BBC's are a fun, inexpensive, and less time-demanding way to not only get the smoking itch scratched, but also introduce a unique day dedicated to restful, enjoyable dining.

Do I get a second?

* I prefer the term "Beer Butt Chicken" because it's funny sounding, but "Beer Can" sounds more... publicly promotable.. than the former term. Plus, a "can" is a "butt" anyway, right?


----------



## SmokinAl (Mar 28, 2011)

I didn't know they had chicken in Titan.


----------



## i is a moose (Mar 28, 2011)

They're pretty dang expensive, once you factor in the pressure suits and freeze-dried feed.


SmokinAl said:


> I didn't know they had chicken in Titan.


----------



## nwdave (Mar 28, 2011)

So, what's significant about May 27th?  Usually there's some reason or other for burdening a specific date with a "name" or cause to celebrate?  And a "International" declaration to boot.


----------



## arnie (Mar 28, 2011)

NWDave said:


> So, what's significant about May 27th?  Usually there's some reason or other for burdening a specific date with a "name" or cause to celebrate?  And a "International" declaration to boot.


That's easy! It's my wife's birthday. 

Why, sometimes if it would fall on the 4th Monday I’d get the whole town involved.

There’d be a parade complete with a marching band and a color guard.

They’d go through town and end up at the cemetery (our son’s Eagle Scout project was a pad with a podium for such auspicious occasions).  

There would be local dignitaries and politicians giving speeches and we would even have a 21 gun salute.

My wife is so modest she could never believe that I organized it all for her.

So I would have to admit our local Scout troops helped out.


----------



## i is a moose (Mar 28, 2011)

Nothing special at all, it just seemed like enough time to spread the word, and close enough to summer to guarantee some decent weather.

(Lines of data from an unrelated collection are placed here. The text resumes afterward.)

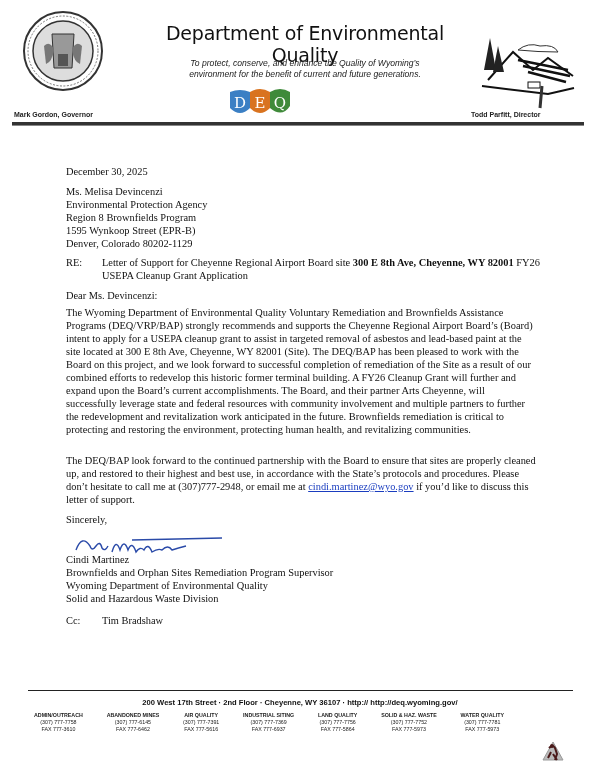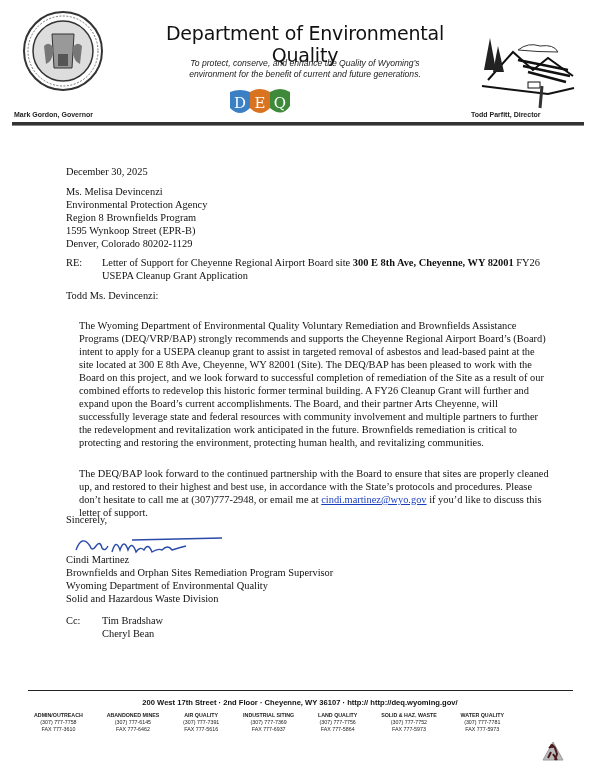"Todd Ms. Devincenzi:" div.abs { text: Todd -> Dear }
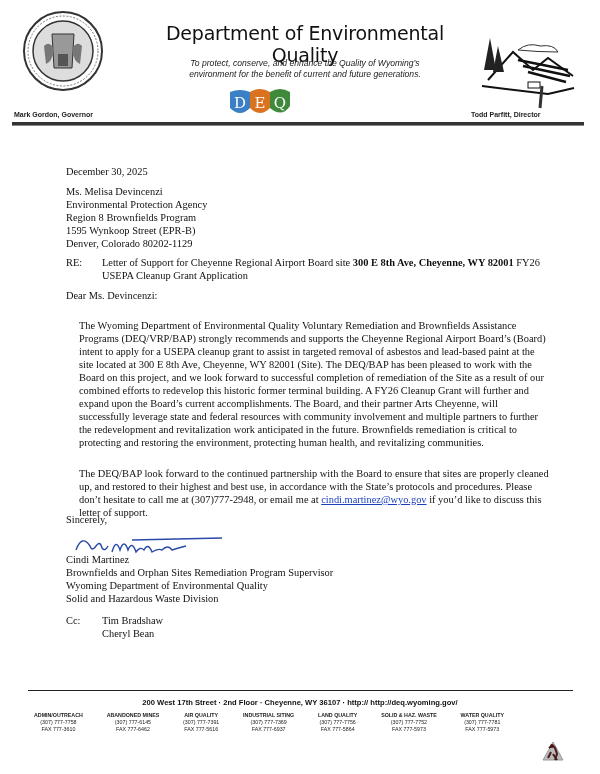"The Wyoming Department of Environmental" .p { margin: 13px -> 0 }
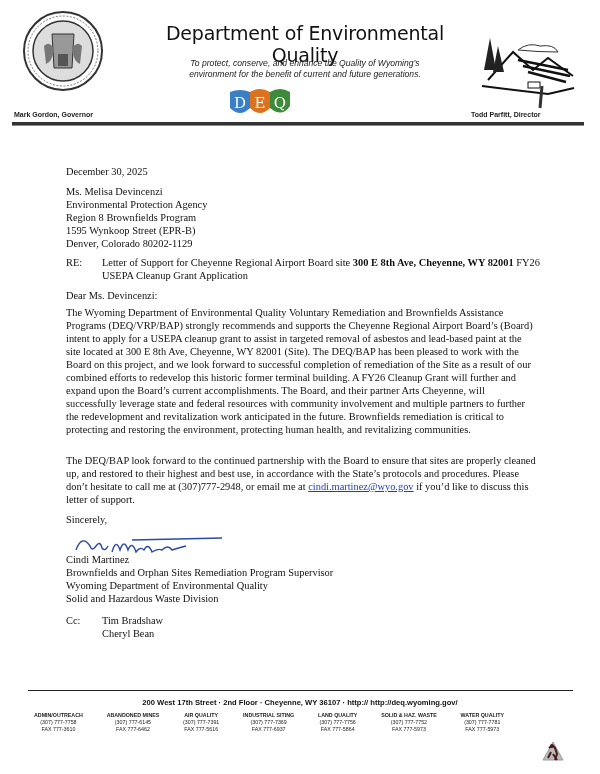"Cheryl Bean" div { html: <div>Cheryl Bean</div> -> none }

As to international, there are some folks here from outside the 'States, and another forum I frequent does as well. Shoot, I'm on Titan, so technically, it's intersolar!

However, you're right, an "international" job means a huge scope, so how's about "Beer Can Chicken Day"?

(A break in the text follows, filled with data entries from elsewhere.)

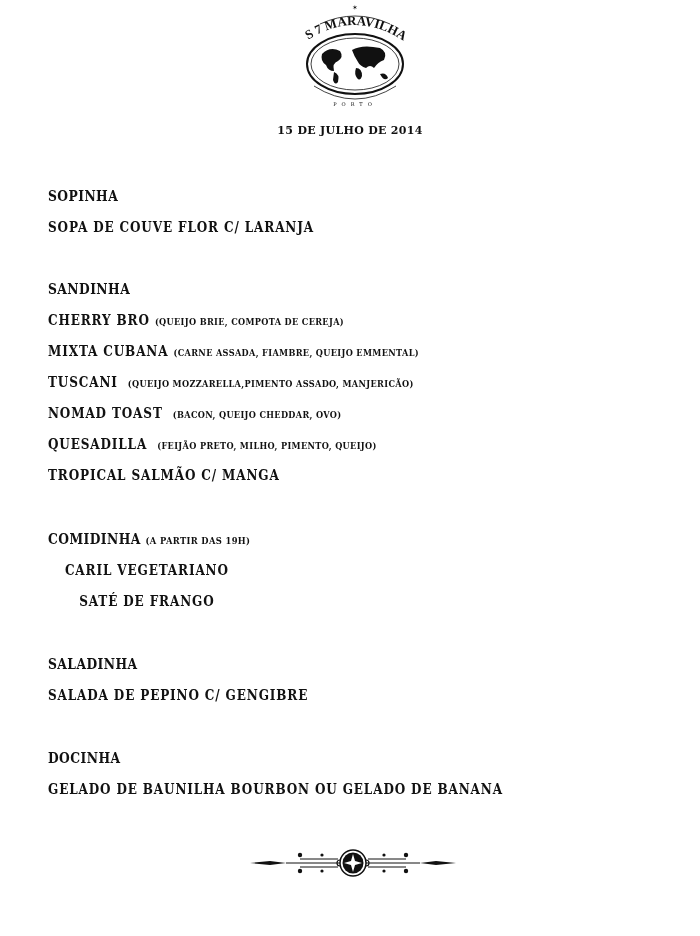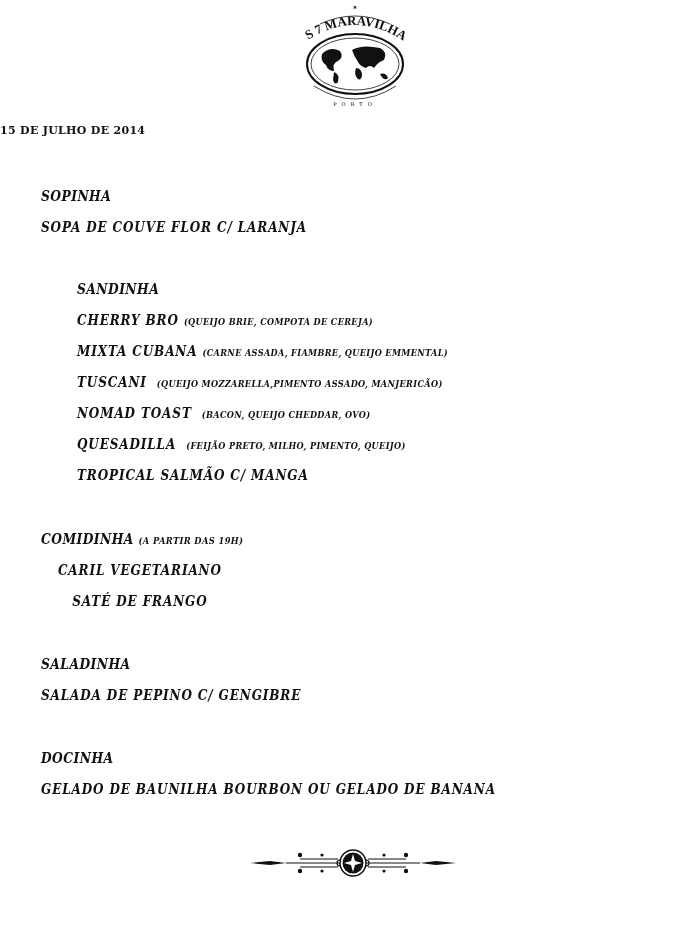"15 DE JULHO DE 2014" .date { text-align: none -> center }
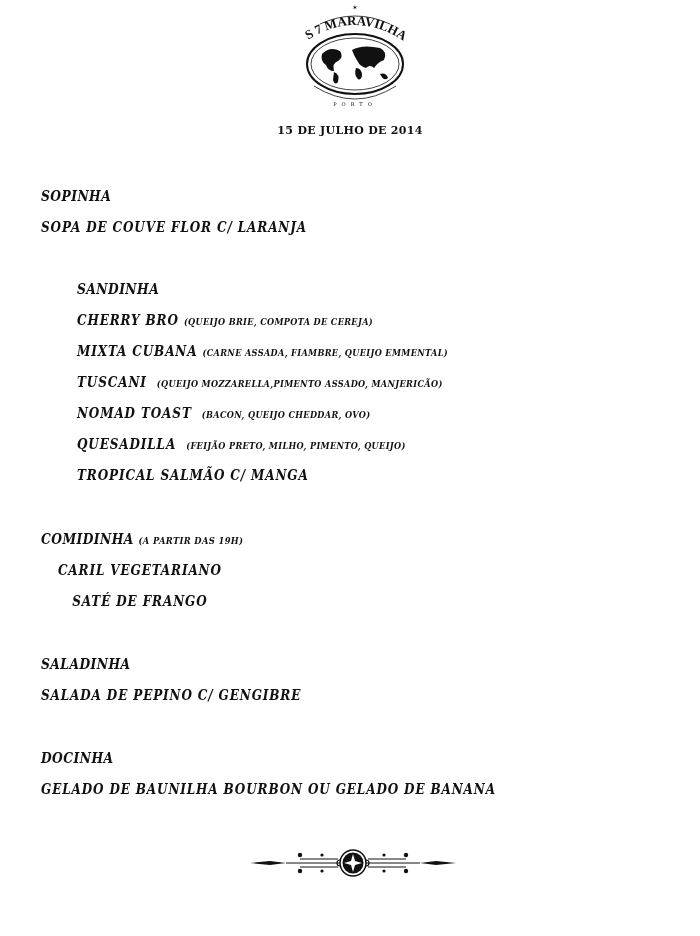"SOPINHA" .section { font-style: italic -> none; left: 41px -> 48px }
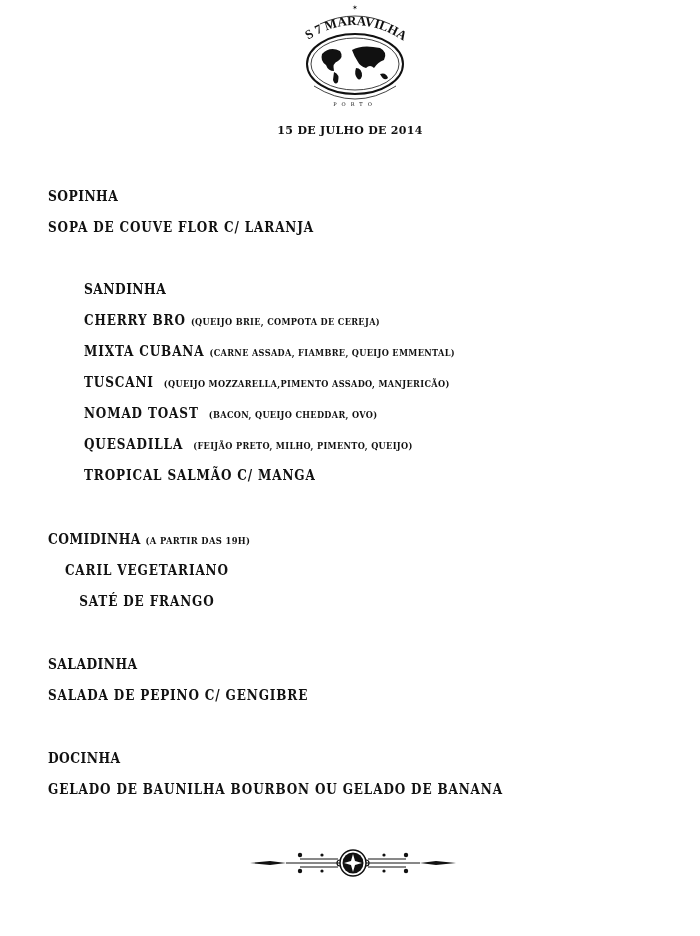"SANDINHA" div.section { margin-left: 36px -> none }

Realistically, I don't expect it to really take off in any big way, but if enough of us 'Q-heads take some stance on recognizing a specific day for barbecue (besides 4 July, Thanksgiving, Labor Day or Memorial Day) then given enough instances of Beer Can Chicken Day, it could become a legit thing. all it takes is enough people to recognize a day as important in some way before it simply becomes a tradition.

We can make this happen.
 


NWDave said:


> So, what's significant about May 27th?  Usually there's some reason or other for burdening a specific date with a "name" or cause to celebrate?  And a "International" declaration to boot.


----------



## rp ribking (Mar 28, 2011)

I scratch the smoking itch every weekend. I'm in!!! If I remember.

How about brisket day too!!!!


----------



## tyotrain (Mar 28, 2011)

I am in... Man i love me some beer butt chicken..mmmmmmmmmmmmm


----------



## i is a moose (Mar 29, 2011)

tyotrain said:


> I am in... Man i love me some beer butt chicken..mmmmmmmmmmmmm




Alright!


----------